- **Work instruction**
Work through the records below and copy every line that includes "Books".

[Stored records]
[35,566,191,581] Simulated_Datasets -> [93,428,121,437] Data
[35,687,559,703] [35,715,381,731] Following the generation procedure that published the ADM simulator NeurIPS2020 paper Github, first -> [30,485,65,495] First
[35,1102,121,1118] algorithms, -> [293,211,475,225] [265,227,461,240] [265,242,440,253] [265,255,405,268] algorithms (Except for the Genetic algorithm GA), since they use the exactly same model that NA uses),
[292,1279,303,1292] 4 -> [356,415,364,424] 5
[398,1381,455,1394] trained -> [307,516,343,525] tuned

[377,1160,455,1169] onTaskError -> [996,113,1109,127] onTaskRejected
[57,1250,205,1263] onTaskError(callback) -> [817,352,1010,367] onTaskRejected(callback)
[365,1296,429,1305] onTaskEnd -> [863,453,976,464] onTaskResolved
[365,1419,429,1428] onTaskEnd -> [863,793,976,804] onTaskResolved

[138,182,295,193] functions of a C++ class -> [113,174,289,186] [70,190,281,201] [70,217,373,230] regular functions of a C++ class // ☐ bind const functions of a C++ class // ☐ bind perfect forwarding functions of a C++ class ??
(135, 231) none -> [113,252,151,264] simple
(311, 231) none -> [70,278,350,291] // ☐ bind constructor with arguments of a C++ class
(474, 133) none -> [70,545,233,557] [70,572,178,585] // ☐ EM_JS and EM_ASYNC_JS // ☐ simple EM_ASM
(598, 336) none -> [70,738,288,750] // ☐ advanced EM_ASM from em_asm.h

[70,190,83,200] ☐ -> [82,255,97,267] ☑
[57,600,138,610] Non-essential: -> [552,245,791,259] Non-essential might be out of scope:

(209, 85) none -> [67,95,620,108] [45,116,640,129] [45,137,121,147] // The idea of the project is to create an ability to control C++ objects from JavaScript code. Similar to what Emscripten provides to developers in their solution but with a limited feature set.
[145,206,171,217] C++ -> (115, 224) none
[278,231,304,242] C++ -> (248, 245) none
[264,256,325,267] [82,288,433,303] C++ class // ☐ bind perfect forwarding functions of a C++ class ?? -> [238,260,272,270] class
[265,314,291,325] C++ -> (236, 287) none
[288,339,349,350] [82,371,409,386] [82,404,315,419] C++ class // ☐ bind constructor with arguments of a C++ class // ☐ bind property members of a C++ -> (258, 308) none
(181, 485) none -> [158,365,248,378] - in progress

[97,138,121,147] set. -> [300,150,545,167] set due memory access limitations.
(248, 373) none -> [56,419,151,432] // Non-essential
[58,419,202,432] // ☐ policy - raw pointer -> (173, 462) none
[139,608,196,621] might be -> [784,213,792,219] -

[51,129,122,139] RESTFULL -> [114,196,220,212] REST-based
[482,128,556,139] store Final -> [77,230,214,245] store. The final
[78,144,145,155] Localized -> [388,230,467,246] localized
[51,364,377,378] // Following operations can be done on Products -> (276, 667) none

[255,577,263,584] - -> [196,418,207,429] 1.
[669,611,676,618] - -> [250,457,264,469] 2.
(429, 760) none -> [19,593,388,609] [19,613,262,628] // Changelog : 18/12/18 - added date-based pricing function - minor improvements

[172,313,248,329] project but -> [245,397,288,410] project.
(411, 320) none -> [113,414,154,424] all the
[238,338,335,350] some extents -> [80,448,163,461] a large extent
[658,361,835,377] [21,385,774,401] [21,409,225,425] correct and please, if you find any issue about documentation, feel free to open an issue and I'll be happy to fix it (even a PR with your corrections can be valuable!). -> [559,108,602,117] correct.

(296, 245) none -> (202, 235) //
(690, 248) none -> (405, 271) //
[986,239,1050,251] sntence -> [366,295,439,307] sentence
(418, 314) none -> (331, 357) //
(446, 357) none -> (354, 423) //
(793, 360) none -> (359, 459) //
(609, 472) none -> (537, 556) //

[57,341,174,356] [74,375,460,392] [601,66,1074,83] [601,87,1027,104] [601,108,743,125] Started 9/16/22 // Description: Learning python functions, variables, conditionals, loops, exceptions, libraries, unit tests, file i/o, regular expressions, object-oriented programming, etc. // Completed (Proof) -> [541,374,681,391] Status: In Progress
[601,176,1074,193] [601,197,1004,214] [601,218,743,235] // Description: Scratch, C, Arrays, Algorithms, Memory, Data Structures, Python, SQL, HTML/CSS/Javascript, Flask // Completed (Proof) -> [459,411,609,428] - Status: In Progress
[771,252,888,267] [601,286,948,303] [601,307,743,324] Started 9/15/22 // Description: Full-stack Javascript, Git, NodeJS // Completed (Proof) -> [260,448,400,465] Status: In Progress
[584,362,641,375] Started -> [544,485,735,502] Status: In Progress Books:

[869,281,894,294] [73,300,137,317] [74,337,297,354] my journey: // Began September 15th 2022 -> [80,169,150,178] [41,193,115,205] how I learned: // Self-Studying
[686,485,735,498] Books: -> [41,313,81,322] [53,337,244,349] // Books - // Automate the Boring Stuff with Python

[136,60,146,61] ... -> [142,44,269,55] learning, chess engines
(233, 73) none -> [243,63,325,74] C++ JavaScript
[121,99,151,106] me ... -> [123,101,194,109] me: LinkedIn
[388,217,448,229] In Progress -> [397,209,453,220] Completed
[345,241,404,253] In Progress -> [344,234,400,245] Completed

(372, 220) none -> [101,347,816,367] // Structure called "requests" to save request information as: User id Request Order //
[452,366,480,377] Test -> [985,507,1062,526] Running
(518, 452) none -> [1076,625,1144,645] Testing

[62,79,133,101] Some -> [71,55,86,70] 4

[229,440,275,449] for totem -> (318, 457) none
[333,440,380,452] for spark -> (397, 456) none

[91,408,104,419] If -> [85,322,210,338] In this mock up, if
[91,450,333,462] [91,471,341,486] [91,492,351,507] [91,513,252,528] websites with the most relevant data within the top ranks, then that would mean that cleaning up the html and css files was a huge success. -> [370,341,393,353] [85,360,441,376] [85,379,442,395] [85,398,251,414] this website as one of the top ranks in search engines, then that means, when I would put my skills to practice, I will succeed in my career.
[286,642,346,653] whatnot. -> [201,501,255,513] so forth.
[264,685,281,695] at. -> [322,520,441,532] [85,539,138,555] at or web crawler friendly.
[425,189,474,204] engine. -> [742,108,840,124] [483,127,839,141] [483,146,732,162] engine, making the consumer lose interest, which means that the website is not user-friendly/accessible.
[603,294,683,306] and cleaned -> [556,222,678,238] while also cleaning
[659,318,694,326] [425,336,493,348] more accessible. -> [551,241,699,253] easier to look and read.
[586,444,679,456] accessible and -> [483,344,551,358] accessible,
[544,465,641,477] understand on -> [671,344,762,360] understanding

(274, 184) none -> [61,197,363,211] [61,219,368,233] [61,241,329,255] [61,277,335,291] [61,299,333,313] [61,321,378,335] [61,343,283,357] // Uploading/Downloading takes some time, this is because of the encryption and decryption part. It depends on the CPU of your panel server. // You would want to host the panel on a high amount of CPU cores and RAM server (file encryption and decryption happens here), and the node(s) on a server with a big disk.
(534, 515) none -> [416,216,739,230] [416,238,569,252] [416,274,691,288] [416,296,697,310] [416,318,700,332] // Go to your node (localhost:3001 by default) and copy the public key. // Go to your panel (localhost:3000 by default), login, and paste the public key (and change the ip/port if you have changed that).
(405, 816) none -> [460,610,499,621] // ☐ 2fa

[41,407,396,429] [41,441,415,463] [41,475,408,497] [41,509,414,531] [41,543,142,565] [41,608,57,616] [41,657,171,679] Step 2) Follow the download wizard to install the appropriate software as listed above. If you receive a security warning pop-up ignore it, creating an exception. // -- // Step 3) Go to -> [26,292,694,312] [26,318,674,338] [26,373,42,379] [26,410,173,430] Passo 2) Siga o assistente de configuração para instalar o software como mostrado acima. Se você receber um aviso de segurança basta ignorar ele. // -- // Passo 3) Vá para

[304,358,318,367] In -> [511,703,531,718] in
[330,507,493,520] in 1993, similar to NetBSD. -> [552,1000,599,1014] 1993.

- **Your solution**
[584,362,641,375] Started -> [544,485,735,502] Status: In Progress Books:
[686,485,735,498] Books: -> [41,313,81,322] [53,337,244,349] // Books - // Automate the Boring Stuff with Python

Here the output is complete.